The cycle The Living Mountain sets fragments of text from the book of same name by Nan Shepherd, the Scottish writer who described her experiences in and feelings about the Cairngorms, and the music – like Larcher’s earlier A Padmore Cycle, composed for the tenor Mark Padmore – is supremely evocative of a mountainous landscape; here is the song In September dawns I hardly breathe or you can watch the whole cycle – same soloist and orchestra, different conductor – here. Larcher’s music doesn’t so much consist of sustained melodies as fragments of melodies, riffs and ruminations, which are brought to memorably vivid life by highly imaginative orchestration; he has a sure sense of drama, often deploying sudden shifts in scale, dynamics, tempo and myriad colours. He loves, too, the slow steady repetition of a single note, like the ticking of a clock or beating of a heart; quick skittering runs of notes up and down the scale; aching laments in the lower registers, silky filigrees in the upper. It’s a highly distinctive harmonic universe, pushing at and stretching the borders of tonality but seldom breaking entirely free. After a few hearings, his music – now fiery and explosive, now sombre or delicate – becomes immediately recognisable. Which is why this release’s combination of the Shepherd setting, the cello concerto, and the final cycle – settings of tantalisingly enigmatic epigrams by WG Sebald (e.g. In the midst of sleep/ a Polish mechanic/ came & for a/ thousand talers/ made me a new/ perfectly functioning head) – feels so utterly coherent, despite the pieces’ different formal properties. (You can see Alisa Weilerstein performing the cello concerto, albeit with a different orchestra and conductor, here.)

Finally, another Thomas, and another pianist-composer: Thomas Adès (who also conducts, of course). If you’ve yet to hear Adès music, there is plenty to choose from (how does he manage to do so much?), but as good a starting place as any is surely the newly released Alchymia, written for basset clarinet and string quartet. I was fortunate enough to be present at the piece’s premiere at King’s Place in September 2021; it was clear even then that the four-movement work, as performed to perfection by Mark Simpson and Quatuor Diotima, was a major addition to the repertoire. It is the same musicians playing the piece on the new digital release (I hope there will in time be a CD with other pieces added), and the more I listen to it, the more I’m impressed.

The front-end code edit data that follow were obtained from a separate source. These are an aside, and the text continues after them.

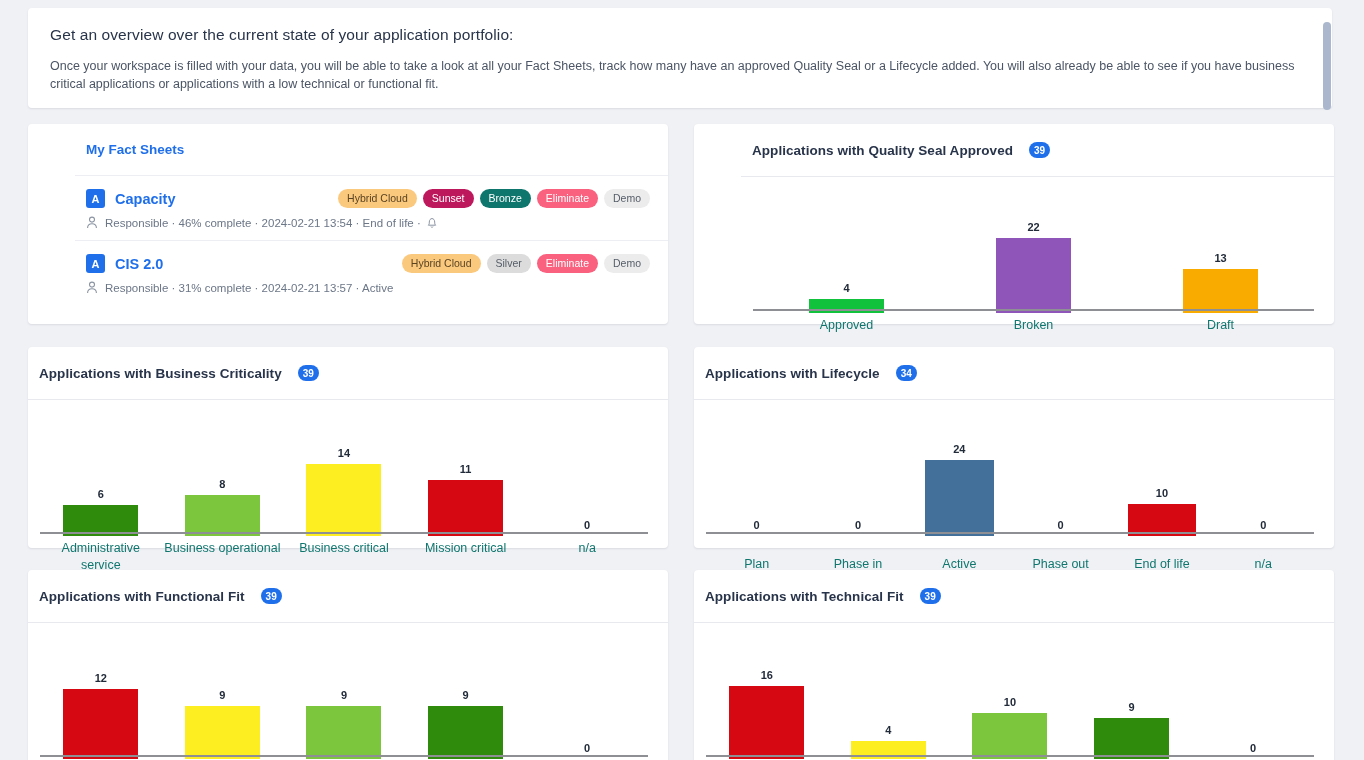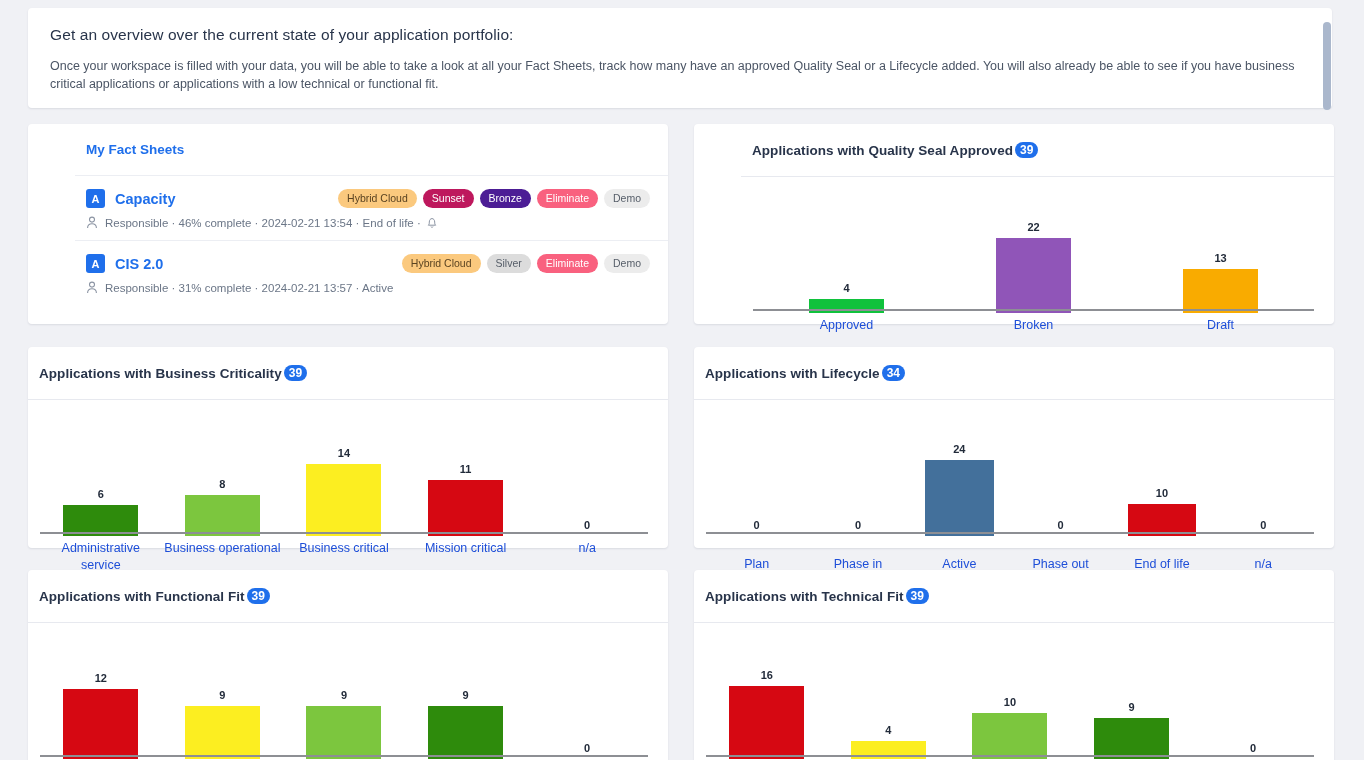--- a/index.html
+++ b/index.html
@@ -60,10 +60,10 @@
     letter-spacing: .05px;
   }
   .count-badge {
-    margin-left: 2px;
+    margin-left: 16px;
     background: #1f6feb;
     color: #ffffff;
-    font-size: 12px; font-weight: bold;
+    font-size: 10px; font-weight: bold;
     border-radius: 9px;
     min-width: 21px; height: 16px;
     display: inline-flex; align-items: center; justify-content: center;

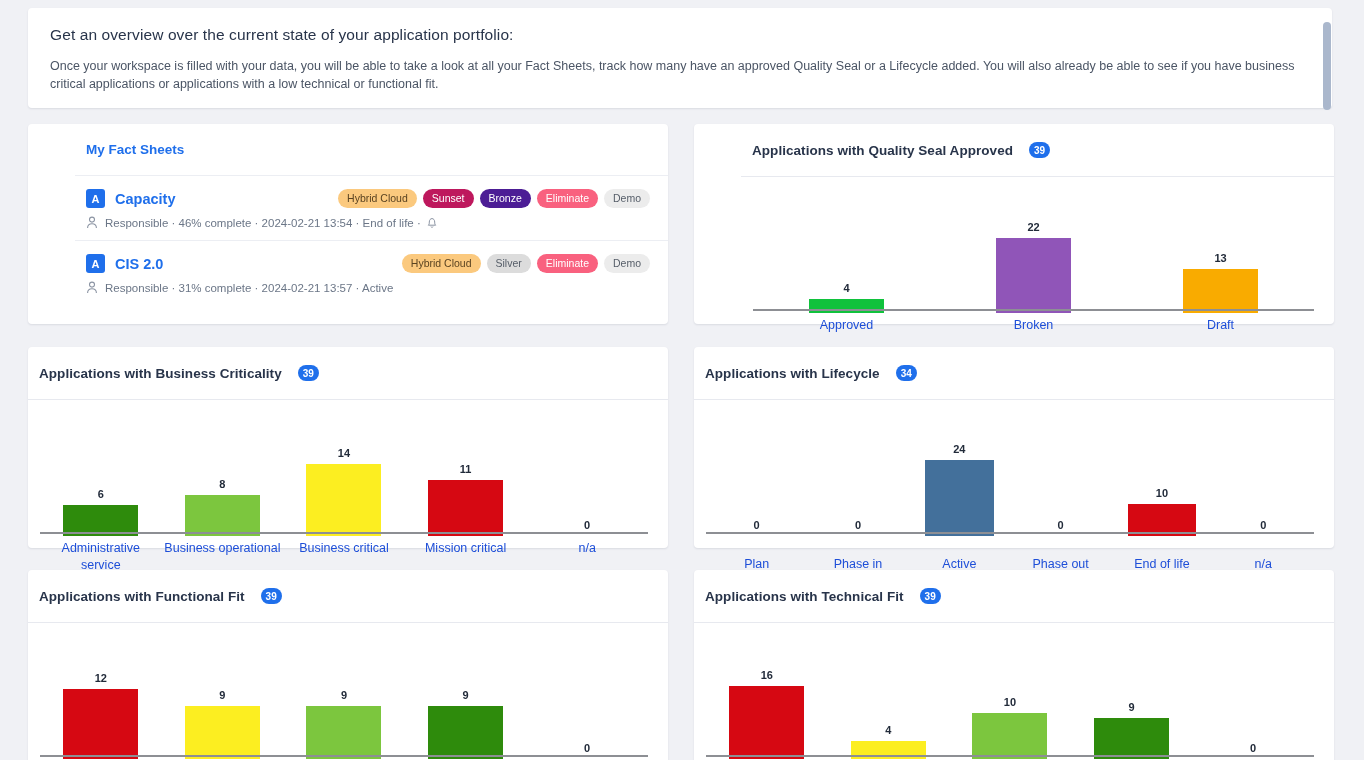--- a/index.html
+++ b/index.html
@@ -160,7 +160,7 @@
         <span class="fs-tags">
           <span class="tag" style="background:#fbc97e;color:#5a4321">Hybrid Cloud</span>
           <span class="tag" style="background:#be185d;color:#ffffff">Sunset</span>
-          <span class="tag" style="background:#4c1d95;color:#ffffff">Bronze</span>
+          <span class="tag" style="background:#0f766e;color:#ffffff">Bronze</span>
           <span class="tag" style="background:#f9617f;color:#ffffff">Eliminate</span>
           <span class="tag" style="background:#ececec;color:#555d68">Demo</span>
         </span>

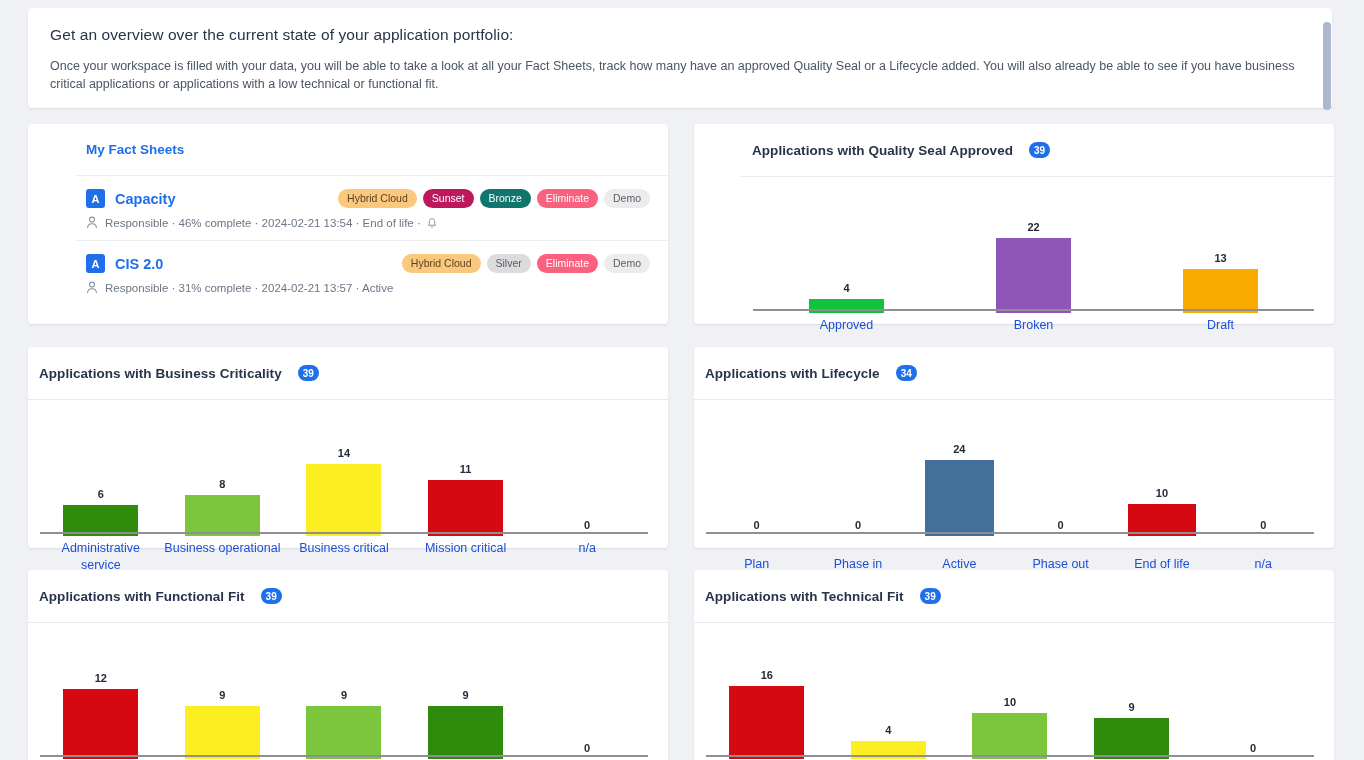--- a/index.html
+++ b/index.html
@@ -133,7 +133,7 @@
   }
   .x-cell {
     flex: 1 1 0; text-align: center;
-    font-size: 12.5px; color: #1d4ed8; line-height: 17px;
+    font-size: 12.5px; color: #0f766e; line-height: 17px;
     padding: 0 2px;
   }
 </style>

The inspiration for Adès was Elizabethan alchemy – particularly the idea of transformation – and that’s precisely what this music achieves, taking ideas and motifs from Shakespeare, William Byrd, John Dowland and – rather later – Berg’s Wozzeck, and turning them into something inimitably Adès. The four movements are distinct yet utterly of a generally melancholy piece: A Sea Change takes us sinking slowly down to more agitated currents; the scherzo-like The Woods So Wild has birds and breezes high in a canopy of trees; the gentle sobbing of Lachrymae eventually subsides, but only for a while; and Divisions of a Lute-Song begins with Berg’s gently jaunty dance tune put through light-hearted variations before becoming considerably more meditative, slowly gathering in emotional intensity until it draws to a serenely becalmed close. Alchymia lasts a little under 25 minutes in total, and requires only five instruments, but it feels strangely large; its immediacy is reminiscent of Adès’ first string quartet Arcadiana (which included the sublime O Albion), but there seems to be greater depth here, deriving from something other than the interplay of the clarinet and the strings. It is, finally, as majestically expressive as a symphony. Here’s the first movement as a taster. ‘Plinkety-plonk’? I think not.

Dobrinka Tabakova – Orchestral Works & Concerti is released on the Hallé label; Thomas Larcher – The Living Mountain is released by ECM; Thomas Adès – Alchymia is released digitally by Orchid Classics.